*Instructions to follow*
Each line below with the string "class" should be copied.

*Material provided*
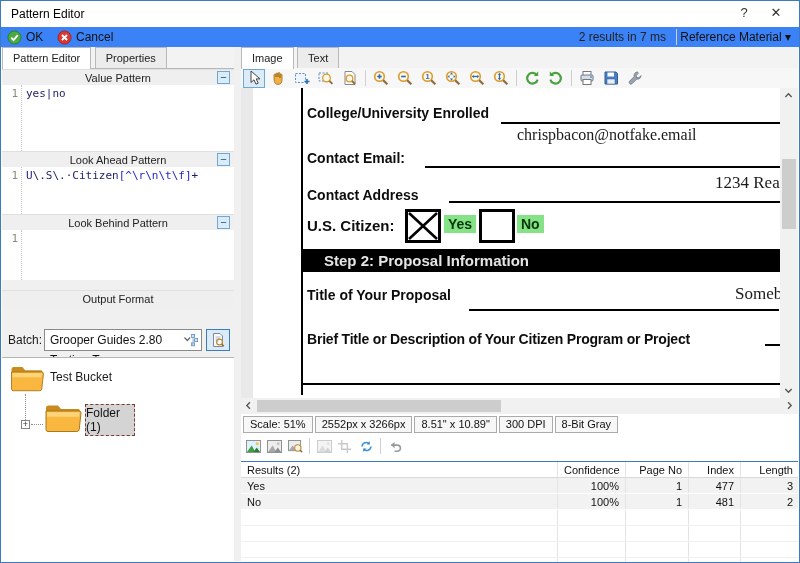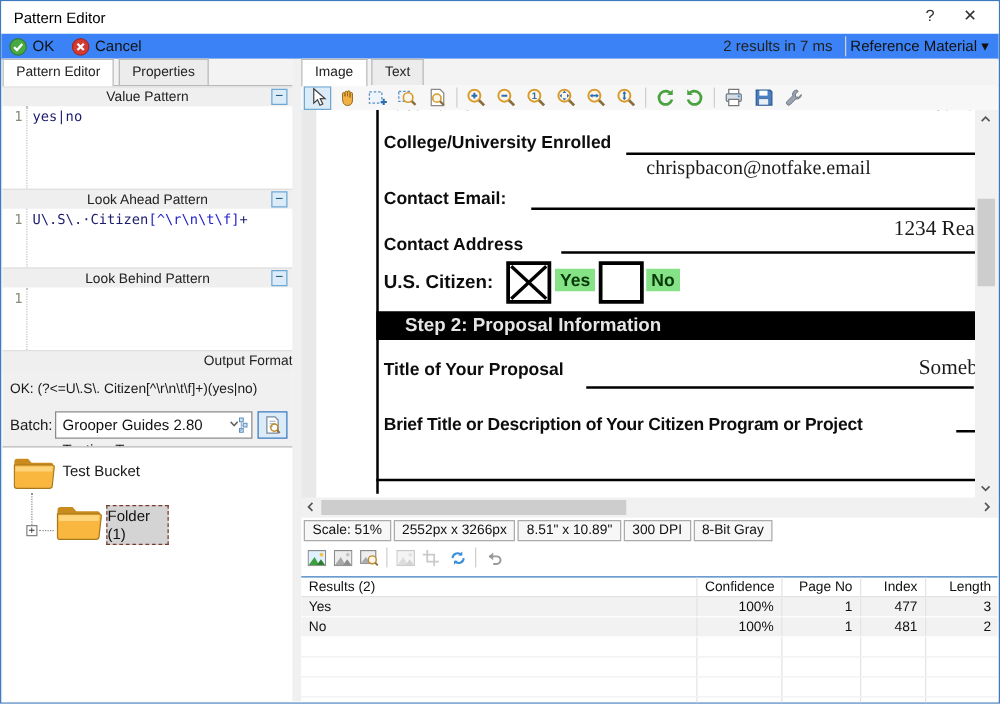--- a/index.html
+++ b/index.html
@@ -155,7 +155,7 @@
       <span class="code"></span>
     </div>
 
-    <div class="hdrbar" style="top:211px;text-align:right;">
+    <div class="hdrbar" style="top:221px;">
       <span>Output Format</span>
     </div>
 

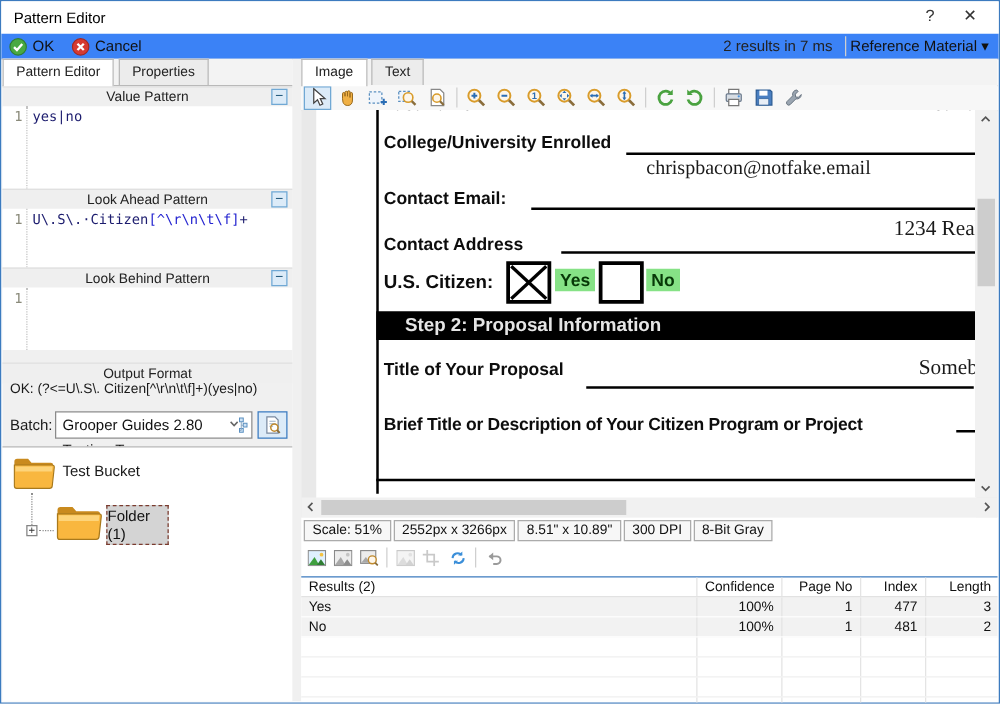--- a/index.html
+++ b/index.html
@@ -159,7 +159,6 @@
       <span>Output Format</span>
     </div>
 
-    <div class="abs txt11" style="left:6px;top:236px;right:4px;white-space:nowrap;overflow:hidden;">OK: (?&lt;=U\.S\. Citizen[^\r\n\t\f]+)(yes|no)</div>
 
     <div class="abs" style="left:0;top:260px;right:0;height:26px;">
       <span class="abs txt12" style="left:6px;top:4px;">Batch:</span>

*Output for this task*
       <span class="code"></span>
-    <div class="hdrbar" style="top:211px;text-align:right;">
+    <div class="hdrbar" style="top:221px;">
-    <div class="abs txt11" style="left:6px;top:236px;right:4px;white-space:nowrap;overflow:hidden;">OK: (?&lt;=U\.S\. Citizen[^\r\n\t\f]+)(yes|no)</div>
     <div class="abs" style="left:0;top:260px;right:0;height:26px;">
       <span class="abs txt12" style="left:6px;top:4px;">Batch:</span>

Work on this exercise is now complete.